Essa clássica canção fez parte do álbum “Fantasia” (1981), mas agora ganhou uma versão apaixonante no piano com participação de Zé Ibarra. Gal sempre mostrou muito afeto por Luiz Melodia e, consequentemente, não poderia faltar uma de suas composições aqui. “Juventude Transviada”, gravada para o álbum “Gal Tropical” (1979), agora tem a participação de Seu Jorge. Surpreendentemente, essa nova releitura consegue ser tão memorável quanto a original. O tambor inicial abre as portas para o vocal extremamente grave do Seu Jorge, que logo é acompanhado pelo violão e a voz expressiva da Gal Costa. “Baby”, canção marcante de sua fase tropicalista, agora possui cordas e a contribuição vocal de Tim Bernardes, outro rosto conhecido da cena contemporânea da MPB. Com performance e agudos inesperados, a música cresce significativamente a cada segundo que passa. Mesmo com 75 anos de idade, Gal ainda prova que é uma das maiores vozes da história do país. “Coração Vagabundo”, outra canção de sua era tropicalista, é interpretada ao lado de outra voz da nova MPB, o cantor carioca Rubel. Também lançada originalmente em seu primeiro álbum de estúdio, “Coração Vagabundo” apresenta ambos no centro do palco com apoio do singelo violão e alguns arranjos de cordas.

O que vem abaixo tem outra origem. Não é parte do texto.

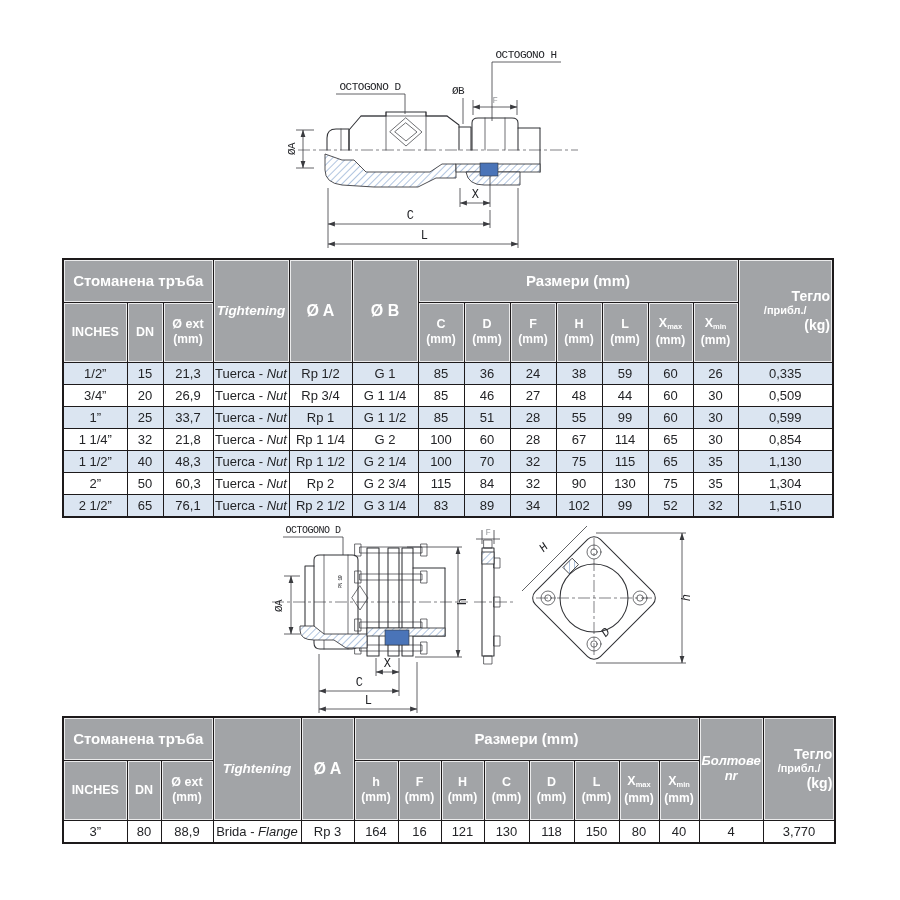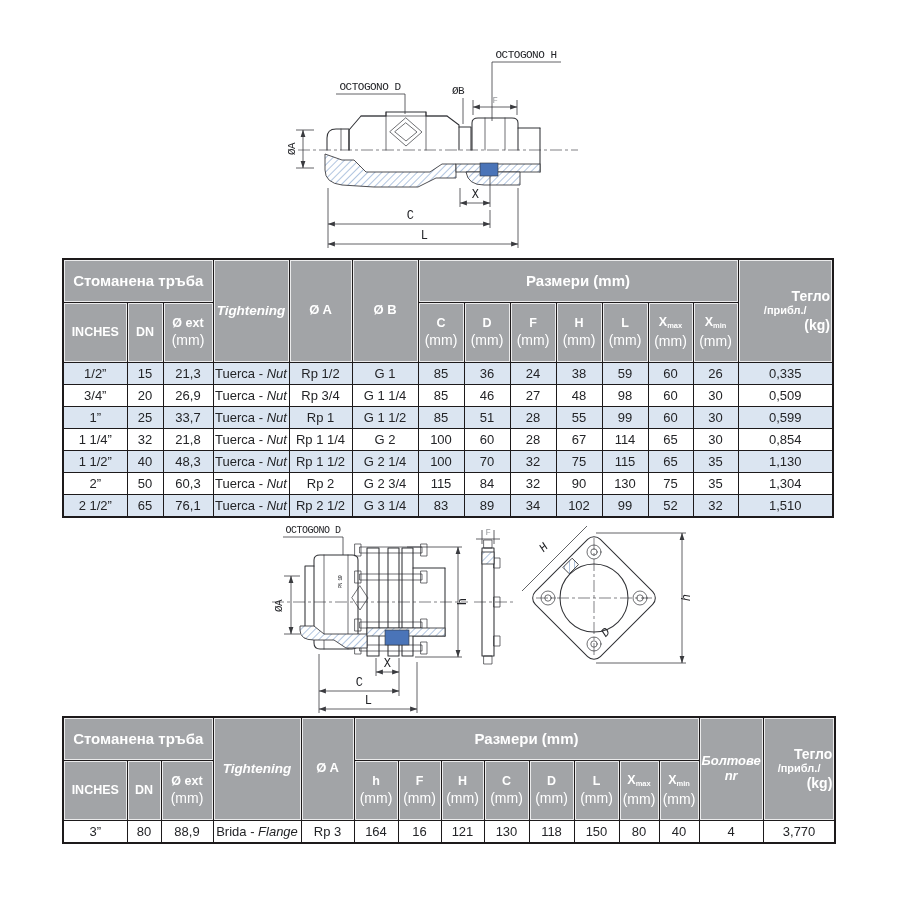"Ø A" th.dia { font-size: 13px -> 16px }
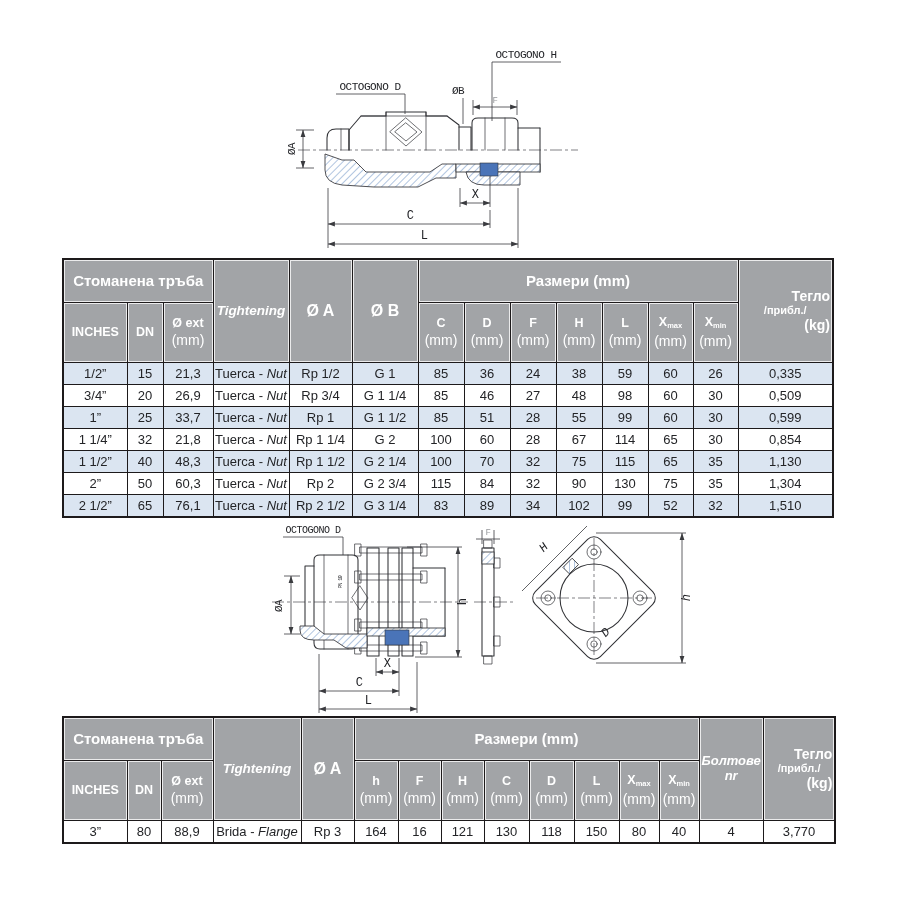"(mm)" .scu { font-size: 14px -> 12px; font-weight: normal -> bold }
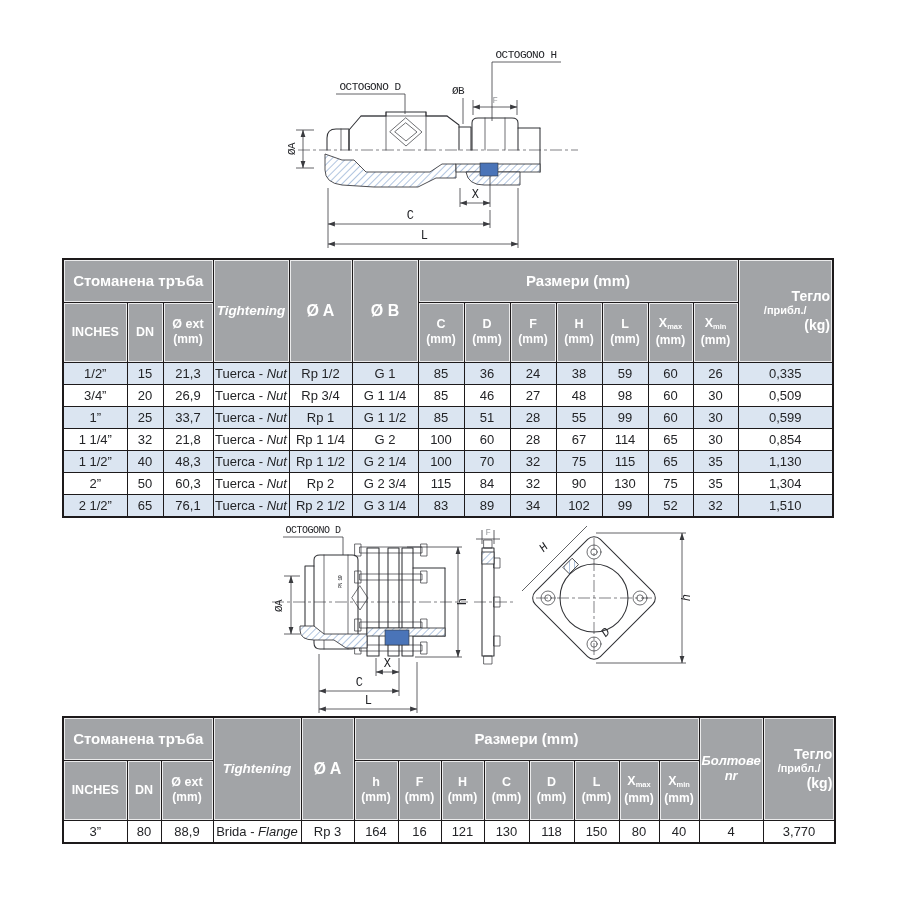"98" td { text: 98 -> 44 }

“Negro Amor”, versão do Caetano Veloso de uma canção do Bob Dylan (“It’s All Over Now, Baby Clue”), que Gal gravou para o álbum “Caras & Bocas” (1977), conta com a participação de um artista estrangeiro, Jorge Drexler – uruguaio de 56 anos mais conhecido pela canção “Al Otro lado Del Río”, a primeira música em espanhol a vencer o Oscar de “Melhor Canção Original”. “Negro Amor” é certamente uma das minhas músicas favoritas da Gal Costa, mas a nova versão não possui grandes novidades, além da contribuição gringa do Jorge Drexler. Acho que já deu para perceber que esse álbum é quase uma homenagem para o Caetano Veloso. Portanto, a última faixa, “Nenhuma Dor”, escrita por ele e Torquato Neto e gravada para o álbum “Domingo” (1967), conta com a participação do seu filho nos vocais, Zeca Veloso. É uma música tranquila e homogênea que encerra o álbum docemente. Desde a reformulação de sua carreira em 2011 com o álbum “Recanto”, Gal Costa rejuvenesce a cada novo LP. “Nenhuma Dor” possui faixas sólidas que juntas formam um pacote completo. Sua consistência e a simplicidade garantem uma boa experiência auditiva. É gratificante poder ouvi-la cantar alguns dos seus maiores clássicos ao lado de outros artistas tão talentosos.